*WORK REQUEST*: Once the pictures are set aside, copy everything else in the records exactly.

*THE INPUT*:
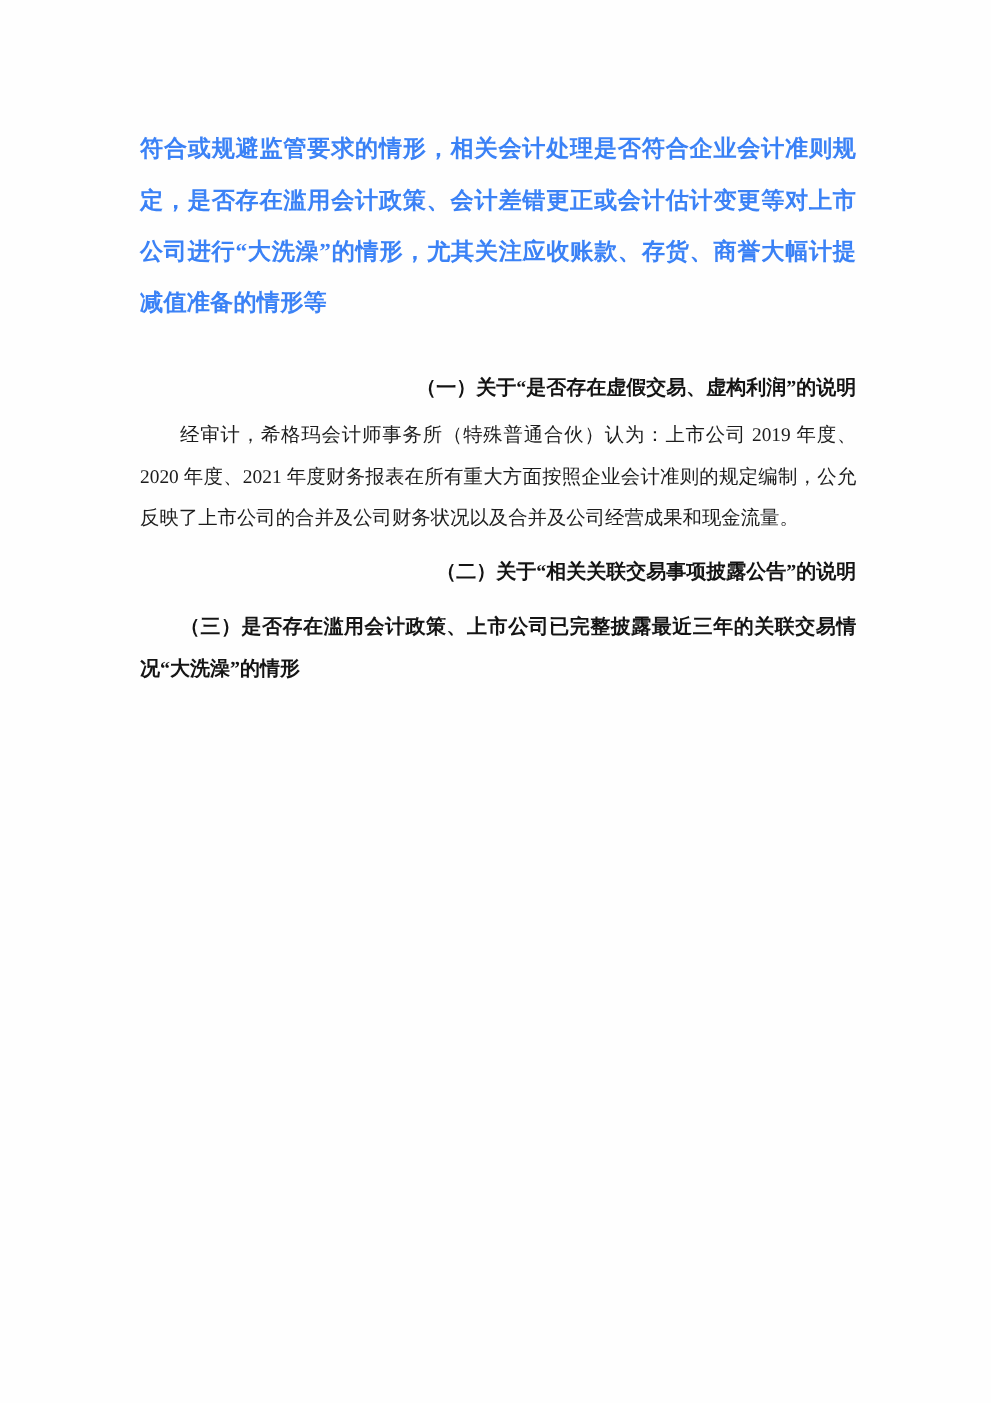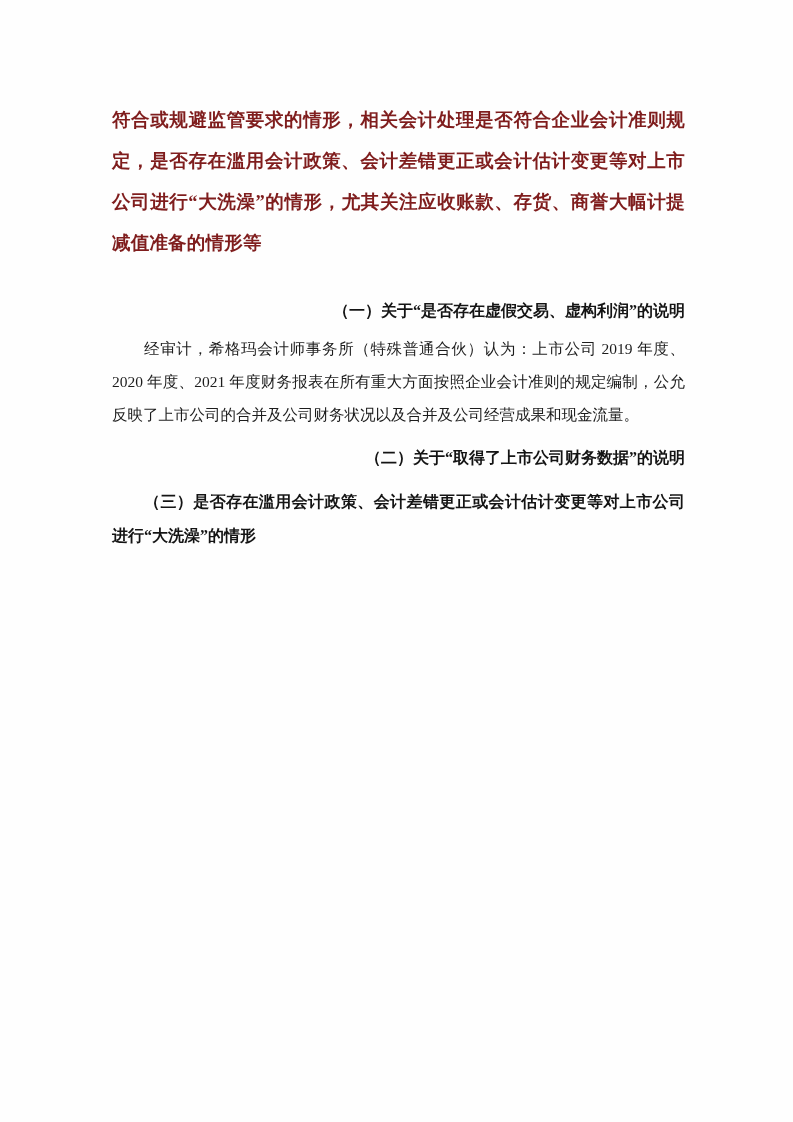--- a/index.html
+++ b/index.html
@@ -33,7 +33,7 @@
     margin: 0 0 14px 0;
     text-align: justify;
     text-justify: inter-ideograph;
-    color: #7f1d1d;
+    color: #3b82f6;
   }
   .heading-2 {
     font-weight: bold;

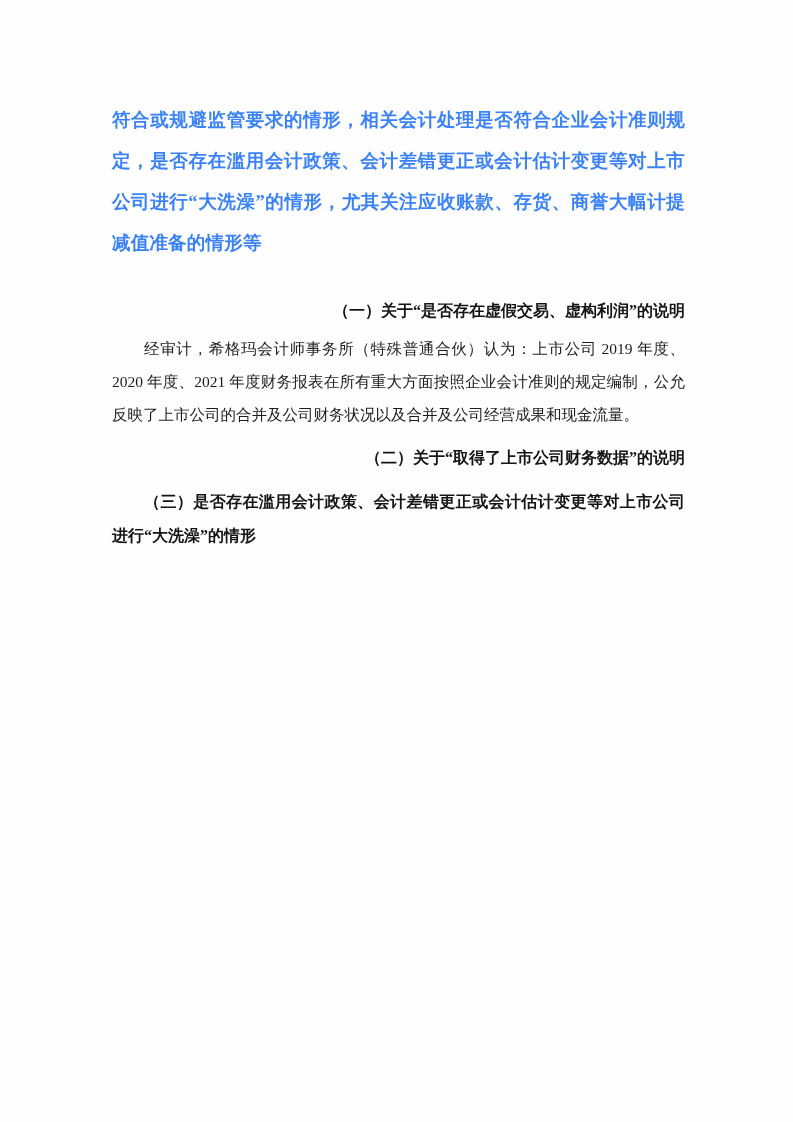--- a/index.html
+++ b/index.html
@@ -75,7 +75,7 @@
     <p class="para">经审计，希格玛会计师事务所（特殊普通合伙）认为：上市公司 2019 年度、2020 年度、2021 年度财务报表在所有重大方面按照企业会计准则的规定编制，公允反映了上市公司的合并及公司财务状况以及合并及公司经营成果和现金流量。</p>
 
 
-    <div class="heading-2">（二）关于“取得了上市公司财务数据”的说明</div>
+    <div class="heading-2">（二）关于“相关关联交易事项披露公告”的说明</div>
 
 
     <div class="heading-2 multiline">（三）是否存在滥用会计政策、会计差错更正或会计估计变更等对上市公司进行“大洗澡”的情形</div>

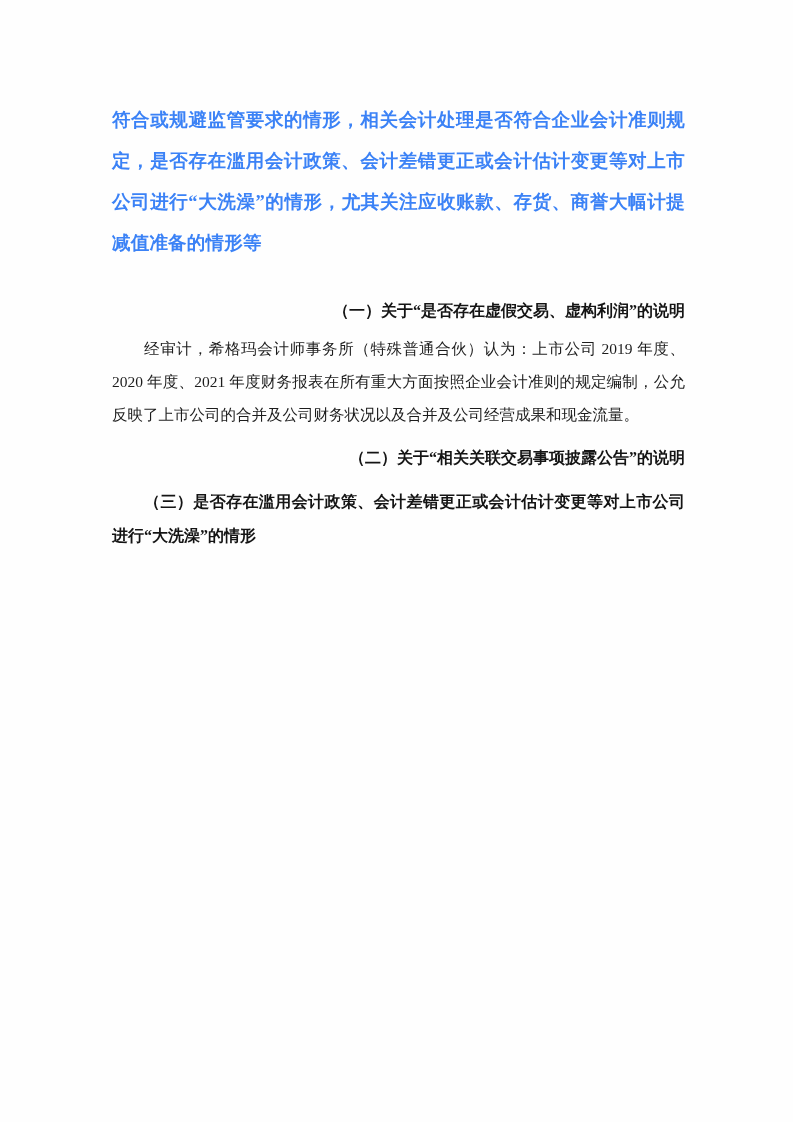--- a/index.html
+++ b/index.html
@@ -78,7 +78,7 @@
     <div class="heading-2">（二）关于“相关关联交易事项披露公告”的说明</div>
 
 
-    <div class="heading-2 multiline">（三）是否存在滥用会计政策、会计差错更正或会计估计变更等对上市公司进行“大洗澡”的情形</div>
+    <div class="heading-2 multiline">（三）是否存在滥用会计政策、上市公司已完整披露最近三年的关联交易情况“大洗澡”的情形</div>
 
   </div>
 </div>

*WRITTEN REPLY*:
--- a/index.html
+++ b/index.html
@@ -33,7 +33,7 @@
     margin: 0 0 14px 0;
     text-align: justify;
     text-justify: inter-ideograph;
-    color: #7f1d1d;
+    color: #3b82f6;
   }
   .heading-2 {
     font-weight: bold;

--- a/index.html
+++ b/index.html
@@ -75,7 +75,7 @@
     <p class="para">经审计，希格玛会计师事务所（特殊普通合伙）认为：上市公司 2019 年度、2020 年度、2021 年度财务报表在所有重大方面按照企业会计准则的规定编制，公允反映了上市公司的合并及公司财务状况以及合并及公司经营成果和现金流量。</p>
 
 
-    <div class="heading-2">（二）关于“取得了上市公司财务数据”的说明</div>
+    <div class="heading-2">（二）关于“相关关联交易事项披露公告”的说明</div>
 
 
     <div class="heading-2 multiline">（三）是否存在滥用会计政策、会计差错更正或会计估计变更等对上市公司进行“大洗澡”的情形</div>

--- a/index.html
+++ b/index.html
@@ -78,7 +78,7 @@
     <div class="heading-2">（二）关于“相关关联交易事项披露公告”的说明</div>
 
 
-    <div class="heading-2 multiline">（三）是否存在滥用会计政策、会计差错更正或会计估计变更等对上市公司进行“大洗澡”的情形</div>
+    <div class="heading-2 multiline">（三）是否存在滥用会计政策、上市公司已完整披露最近三年的关联交易情况“大洗澡”的情形</div>
 
   </div>
 </div>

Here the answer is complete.